Preparation, characterization and in-Vitro/in-Vivo evaluation of meloxicam extruded pellets with enhanced bioavailability and stability.

OBJECTIVE: The present study involved enhancement of Meloxicam (MX) oral absorption for rapid onset of therapeutic action. A challenging approach using hot-melt-extrusion technique (HME) for production of stable novel preparation of MX pellets was successfully proposed. METHODS: Manipulating HME processing parameters (barrel-temperatures and screw-speed) and proper polymer(s) selection (Soluplus, a combination of Soluplus/Poloxamar and Polyethylene Glycol 6000) were the main strategies involved for productive extrusion of MX. Evaluation of MX solid-state (TGA, DSC and PLM), absolute percent crystallinity, in-vitro dissolution (in acidic/aqueous pHs), and stability testing in accelerated conditions up to 6-months as well as a long-term shelf for 36-months were performed. A comparative bioavailability study of selected MX-Pellets was carried-out against the innovator product (Mobic®) in 6 healthy volunteers under fed-conditions. RESULTS: TGA, DSC and PLM analyses proved the dispersion of MX in amorphous-state within polymeric matrix by HME. MX/Soluplus pellets exhibited the lowest crystallinity % and best dissolution performance among other polymers in both pHs. In addition, presence of Soluplus safeguards final pellets stability under different storage conditions. MX rate of absorption (Tmax) from Soluplus-based pellets attained a value of 45 min, which was 6-times faster than Mobic® (4.5 hr). CONCLUSION: A promising oral MX formula prepared by HME was successfully developed with a rapid onset of analgesic action (Tmax of 45 mins; almost 2-times faster than reported intramuscular injection), hence appropriate in the early relief of pain associated with rheumatoid arthritis and osteoarthritis. Moreover, the proposed formula was physico-chemically stable up to 36 months of shelf-life storage.

A novel combination of Soluplus®/Poloxamer for Meloxicam solid dispersions via hot melt extrusion for rapid onset of action. Part 2: comparative bioavailability and IVIVC.

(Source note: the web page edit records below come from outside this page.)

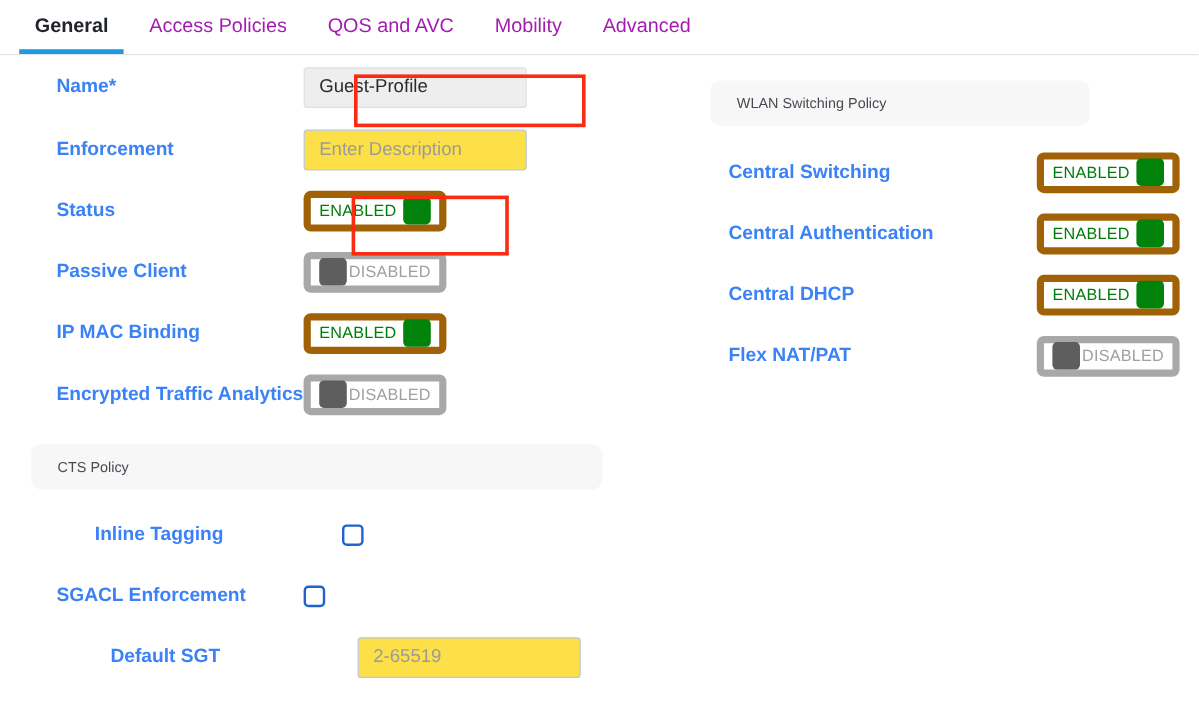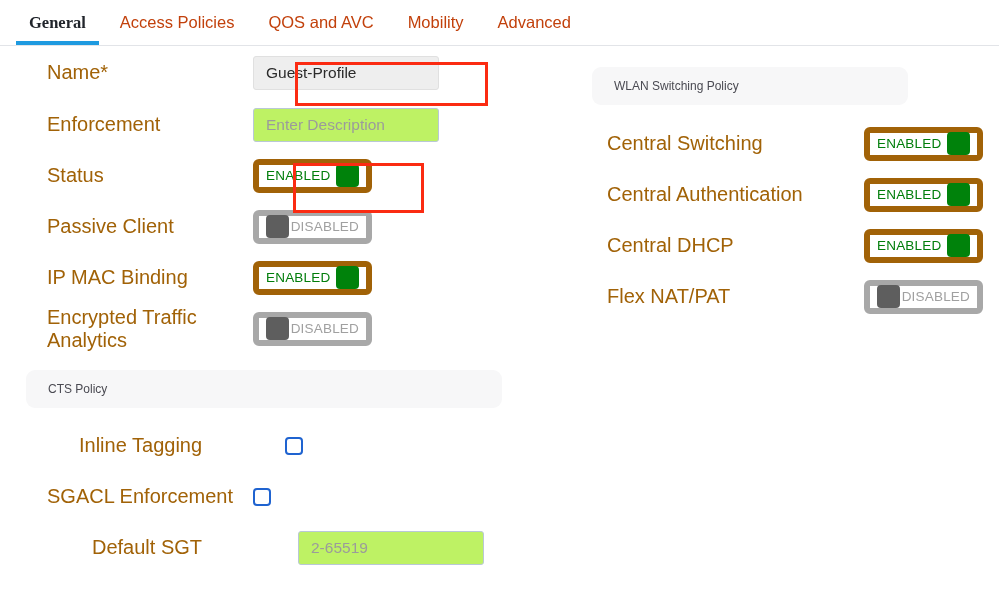--- a/index.html
+++ b/index.html
@@ -27,29 +27,28 @@
     display: flex;
     align-items: flex-start;
     padding-left: 12px;
   }
   .tab {
     position: relative;
     height: 45px;
     display: flex;
     align-items: center;
     font-size: 16.5px;
-    color: #c2410c;
+    color: #a21caf;
     padding: 0 17px;
     white-space: nowrap;
     cursor: pointer;
   }
   .tab.active {
     color: #21252b;
     font-weight: bold;
-    font-family: Liberation Serif, serif;
   }
   .tab.active::after {
     content: "";
     position: absolute;
     left: 4px;
     right: 4px;
     bottom: 0;
     height: 4px;
     background: #1e9ae0;
   }
@@ -79,43 +78,44 @@
     color: #4a4a52;
   }
 
   
   .row {
     display: flex;
     align-items: center;
     min-height: 51px;
   }
   .row .lbl {
-    font-size: 20px;
-    color: #a16207;
+    font-size: 16px;
+    color: #3b82f6;
     flex: 0 0 auto;
+    font-weight: bold;
   }
   .row .ctl {
     flex: 0 0 auto;
     display: flex;
     position: relative;
   }
 
   
   .col-left .row .lbl { width: 253px; padding-left: 47px; box-sizing: border-box; }
   
   .col-right .row .lbl { width: 304px; padding-left: 47px; box-sizing: border-box; }
 
   
   .tinput {
     box-sizing: border-box;
     width: 186px;
     height: 34px;
     border: 1px solid #b9c8d6;
     border-radius: 3px;
-    background: #bef264;
+    background: #fde047;
     font-family: "Liberation Sans", sans-serif;
     font-size: 15.5px;
     color: #3c3c3c;
     padding: 0 12px;
     outline: none;
   }
   .tinput::placeholder { color: #9b9b9b; }
   .tinput.readonly {
     background: #eeeeee;
     border-color: #e0e0e0;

OBJECTIVE: Bioavailability of Meloxicam (MLX) from solid dispersions (SDs), against innovator product Mobic® in humans was conducted. Furthermore, to establish a good in vitro-in vivo correlation (IVIVC); dissolution studies were carried-out in different media. METHODS: MLX/SDs was prepared using Soluplus/Poloxamer via hot-melt-extrusion (EXT-SD) and fusion melt (FUS-SD) techniques. A single oral dose (15 mg), three periods, crossover study of MLX/SDs and Mobic® in four healthy humans under fed conditions was carried-out. In vitro dissolution was studied in pH 1.2, distilled water (pH 6.4), and biorelevant simulated gastric media in pre- and post-prandial states. Level A IVIVC was carried-out by comparing time-scaled fraction dissolved versus fraction absorbed and calculated using the Wagner-Nelson method. Multiple level C models were developed for C max and AUC0-96 versus % dissolved at different time-points. Internal predictability was evaluated for both IVIVC models. RESULTS: MLX rate of absorption (T max) from EXT-SD, FUS-SD, and Mobic® was 1.5, 3.0, and 4.0 h, respectively. Moreover, 1.45- and 1.40-folds increase in AUC0-∞ and C max, was obtained for EXT-SD versus Mobic®, respectively, while FUS-SD gave the lowest extent of drug absorption. EXT-SD provided highest dissolution profiles in all studied media. IVIVC models showed linear-regression (R 2≥0.90) and prediction errors (≤10%) in water and post-prandial simulated gastric media. CONCLUSION: Hot-melt-extrusion technology promises an ideal alternative for enhancing MLX extent of absorption compared to Mobic® with T max value almost equal to the reported intramuscular injection. Predictive IVIVC was established for in vitro dissolution profile and in vivo performance.